§ **TASK GOAL**: Transcribe, without any alteration, only the lines that begin at the line containing "- You can run" and run to the last line below.

(Edit tracking data)

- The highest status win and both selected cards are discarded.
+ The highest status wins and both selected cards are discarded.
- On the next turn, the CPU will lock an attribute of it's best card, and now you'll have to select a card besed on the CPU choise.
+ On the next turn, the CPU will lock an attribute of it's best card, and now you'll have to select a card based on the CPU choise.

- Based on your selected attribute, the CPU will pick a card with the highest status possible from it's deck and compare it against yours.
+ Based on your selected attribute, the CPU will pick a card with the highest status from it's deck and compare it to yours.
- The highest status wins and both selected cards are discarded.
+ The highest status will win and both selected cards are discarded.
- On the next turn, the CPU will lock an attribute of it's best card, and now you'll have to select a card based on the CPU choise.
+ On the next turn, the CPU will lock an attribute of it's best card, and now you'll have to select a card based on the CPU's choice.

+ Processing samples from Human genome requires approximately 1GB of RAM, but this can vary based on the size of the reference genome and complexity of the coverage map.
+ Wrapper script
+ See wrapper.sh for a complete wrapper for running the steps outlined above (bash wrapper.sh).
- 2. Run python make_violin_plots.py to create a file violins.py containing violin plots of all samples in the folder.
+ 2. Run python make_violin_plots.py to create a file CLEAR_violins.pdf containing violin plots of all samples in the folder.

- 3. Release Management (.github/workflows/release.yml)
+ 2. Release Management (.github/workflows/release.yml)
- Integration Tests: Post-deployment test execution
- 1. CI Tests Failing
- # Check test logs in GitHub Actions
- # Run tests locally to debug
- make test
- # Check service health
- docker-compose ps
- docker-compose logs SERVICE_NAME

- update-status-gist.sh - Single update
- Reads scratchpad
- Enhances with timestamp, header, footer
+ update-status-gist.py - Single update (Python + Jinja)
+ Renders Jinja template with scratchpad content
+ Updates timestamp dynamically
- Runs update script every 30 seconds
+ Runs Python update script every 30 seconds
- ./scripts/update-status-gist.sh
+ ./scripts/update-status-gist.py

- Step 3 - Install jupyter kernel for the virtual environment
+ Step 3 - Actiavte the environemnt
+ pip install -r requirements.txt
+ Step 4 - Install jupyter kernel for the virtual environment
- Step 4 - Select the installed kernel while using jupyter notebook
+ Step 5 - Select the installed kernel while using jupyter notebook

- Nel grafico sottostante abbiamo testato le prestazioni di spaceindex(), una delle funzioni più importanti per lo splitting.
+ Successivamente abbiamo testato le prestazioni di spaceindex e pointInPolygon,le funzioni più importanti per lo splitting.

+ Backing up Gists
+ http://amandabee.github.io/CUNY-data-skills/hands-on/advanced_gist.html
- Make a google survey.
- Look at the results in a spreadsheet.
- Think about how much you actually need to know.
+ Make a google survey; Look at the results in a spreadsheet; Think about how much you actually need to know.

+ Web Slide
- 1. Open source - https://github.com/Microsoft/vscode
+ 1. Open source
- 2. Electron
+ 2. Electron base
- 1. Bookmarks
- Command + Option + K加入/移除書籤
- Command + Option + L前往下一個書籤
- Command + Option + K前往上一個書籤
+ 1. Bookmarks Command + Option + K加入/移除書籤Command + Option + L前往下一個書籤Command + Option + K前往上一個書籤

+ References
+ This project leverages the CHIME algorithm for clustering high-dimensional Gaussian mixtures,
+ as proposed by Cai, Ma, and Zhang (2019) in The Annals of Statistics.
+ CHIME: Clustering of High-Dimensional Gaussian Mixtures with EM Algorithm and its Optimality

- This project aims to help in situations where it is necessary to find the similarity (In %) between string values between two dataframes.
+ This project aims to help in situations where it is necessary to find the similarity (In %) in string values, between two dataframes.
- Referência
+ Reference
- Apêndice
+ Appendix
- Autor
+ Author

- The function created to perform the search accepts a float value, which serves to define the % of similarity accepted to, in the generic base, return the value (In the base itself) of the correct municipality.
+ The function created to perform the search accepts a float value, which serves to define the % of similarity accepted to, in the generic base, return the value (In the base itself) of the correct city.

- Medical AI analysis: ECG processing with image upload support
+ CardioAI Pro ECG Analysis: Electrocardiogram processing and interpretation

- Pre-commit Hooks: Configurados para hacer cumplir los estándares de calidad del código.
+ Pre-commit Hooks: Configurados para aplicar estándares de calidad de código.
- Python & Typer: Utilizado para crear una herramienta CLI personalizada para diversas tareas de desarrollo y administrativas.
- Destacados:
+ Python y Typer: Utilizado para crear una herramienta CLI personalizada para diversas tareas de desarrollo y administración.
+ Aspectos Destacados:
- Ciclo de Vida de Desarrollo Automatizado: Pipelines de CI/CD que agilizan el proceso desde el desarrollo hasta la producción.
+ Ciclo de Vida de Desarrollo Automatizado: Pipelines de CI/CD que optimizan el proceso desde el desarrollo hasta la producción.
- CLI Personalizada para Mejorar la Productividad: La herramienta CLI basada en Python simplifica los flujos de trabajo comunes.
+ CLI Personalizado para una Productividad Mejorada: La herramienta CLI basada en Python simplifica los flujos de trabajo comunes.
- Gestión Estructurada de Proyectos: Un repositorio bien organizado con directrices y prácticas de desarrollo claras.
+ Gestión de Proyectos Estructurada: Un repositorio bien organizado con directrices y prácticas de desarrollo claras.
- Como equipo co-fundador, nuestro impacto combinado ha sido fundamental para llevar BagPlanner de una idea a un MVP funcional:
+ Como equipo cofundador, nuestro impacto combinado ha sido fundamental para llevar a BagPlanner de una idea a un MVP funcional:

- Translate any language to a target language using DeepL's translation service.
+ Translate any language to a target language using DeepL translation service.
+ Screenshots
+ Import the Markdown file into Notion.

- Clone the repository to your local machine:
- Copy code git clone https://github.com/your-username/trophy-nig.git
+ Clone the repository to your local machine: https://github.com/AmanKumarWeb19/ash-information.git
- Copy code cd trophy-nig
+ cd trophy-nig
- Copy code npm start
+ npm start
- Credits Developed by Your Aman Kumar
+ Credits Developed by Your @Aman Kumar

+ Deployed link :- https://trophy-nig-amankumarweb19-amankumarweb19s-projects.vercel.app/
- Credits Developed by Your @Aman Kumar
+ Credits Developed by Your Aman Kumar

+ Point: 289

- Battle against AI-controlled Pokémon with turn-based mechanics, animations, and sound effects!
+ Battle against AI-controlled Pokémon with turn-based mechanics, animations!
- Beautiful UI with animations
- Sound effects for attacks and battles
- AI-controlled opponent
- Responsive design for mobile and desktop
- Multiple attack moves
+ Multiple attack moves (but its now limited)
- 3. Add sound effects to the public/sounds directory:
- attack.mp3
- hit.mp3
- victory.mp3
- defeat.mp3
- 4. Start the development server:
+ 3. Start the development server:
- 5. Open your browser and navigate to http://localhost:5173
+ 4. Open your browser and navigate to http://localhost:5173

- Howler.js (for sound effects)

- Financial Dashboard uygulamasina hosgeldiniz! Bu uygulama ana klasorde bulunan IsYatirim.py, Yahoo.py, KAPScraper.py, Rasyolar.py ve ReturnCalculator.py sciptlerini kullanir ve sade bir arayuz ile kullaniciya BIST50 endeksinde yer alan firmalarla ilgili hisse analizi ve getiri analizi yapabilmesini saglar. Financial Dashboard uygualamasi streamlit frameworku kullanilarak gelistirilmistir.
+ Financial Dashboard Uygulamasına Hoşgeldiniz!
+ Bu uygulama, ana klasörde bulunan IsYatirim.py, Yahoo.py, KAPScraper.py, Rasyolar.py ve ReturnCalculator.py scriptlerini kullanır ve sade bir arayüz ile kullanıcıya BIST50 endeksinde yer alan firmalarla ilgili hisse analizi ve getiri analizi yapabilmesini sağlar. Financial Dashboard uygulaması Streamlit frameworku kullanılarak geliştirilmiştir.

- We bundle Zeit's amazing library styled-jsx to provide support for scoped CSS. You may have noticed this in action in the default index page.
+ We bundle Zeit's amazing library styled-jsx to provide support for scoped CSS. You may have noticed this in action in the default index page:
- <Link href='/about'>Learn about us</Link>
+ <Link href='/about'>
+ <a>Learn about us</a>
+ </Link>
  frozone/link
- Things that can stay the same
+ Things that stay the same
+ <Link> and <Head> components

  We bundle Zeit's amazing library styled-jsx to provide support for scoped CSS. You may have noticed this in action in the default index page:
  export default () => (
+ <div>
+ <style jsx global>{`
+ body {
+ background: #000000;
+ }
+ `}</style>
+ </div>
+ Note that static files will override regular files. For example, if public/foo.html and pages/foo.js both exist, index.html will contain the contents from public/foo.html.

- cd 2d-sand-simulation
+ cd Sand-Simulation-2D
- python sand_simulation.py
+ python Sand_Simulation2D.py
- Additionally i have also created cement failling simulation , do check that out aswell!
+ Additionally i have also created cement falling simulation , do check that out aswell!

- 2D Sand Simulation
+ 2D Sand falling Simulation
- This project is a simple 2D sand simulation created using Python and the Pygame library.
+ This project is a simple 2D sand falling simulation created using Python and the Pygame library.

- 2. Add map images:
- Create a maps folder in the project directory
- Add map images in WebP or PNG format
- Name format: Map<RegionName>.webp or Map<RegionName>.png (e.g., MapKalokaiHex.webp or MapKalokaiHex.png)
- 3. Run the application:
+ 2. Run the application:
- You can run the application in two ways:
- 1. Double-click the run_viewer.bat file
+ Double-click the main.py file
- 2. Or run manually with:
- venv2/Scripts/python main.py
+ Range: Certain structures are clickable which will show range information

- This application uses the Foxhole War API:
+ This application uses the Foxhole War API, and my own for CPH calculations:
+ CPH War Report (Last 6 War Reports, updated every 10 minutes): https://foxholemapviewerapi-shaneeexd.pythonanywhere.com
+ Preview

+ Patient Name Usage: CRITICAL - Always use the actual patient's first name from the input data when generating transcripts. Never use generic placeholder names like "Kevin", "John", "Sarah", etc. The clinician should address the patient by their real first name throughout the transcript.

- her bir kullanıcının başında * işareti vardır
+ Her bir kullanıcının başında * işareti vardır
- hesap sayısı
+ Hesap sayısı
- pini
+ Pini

§ **EXERCISE SOLUTION**:
- You can run the application in two ways:
- 1. Double-click the run_viewer.bat file
+ Double-click the main.py file
- 2. Or run manually with:
- venv2/Scripts/python main.py
+ Range: Certain structures are clickable which will show range information

- This application uses the Foxhole War API:
+ This application uses the Foxhole War API, and my own for CPH calculations:
+ CPH War Report (Last 6 War Reports, updated every 10 minutes): https://foxholemapviewerapi-shaneeexd.pythonanywhere.com
+ Preview

+ Patient Name Usage: CRITICAL - Always use the actual patient's first name from the input data when generating transcripts. Never use generic placeholder names like "Kevin", "John", "Sarah", etc. The clinician should address the patient by their real first name throughout the transcript.

- her bir kullanıcının başında * işareti vardır
+ Her bir kullanıcının başında * işareti vardır
- hesap sayısı
+ Hesap sayısı
- pini
+ Pini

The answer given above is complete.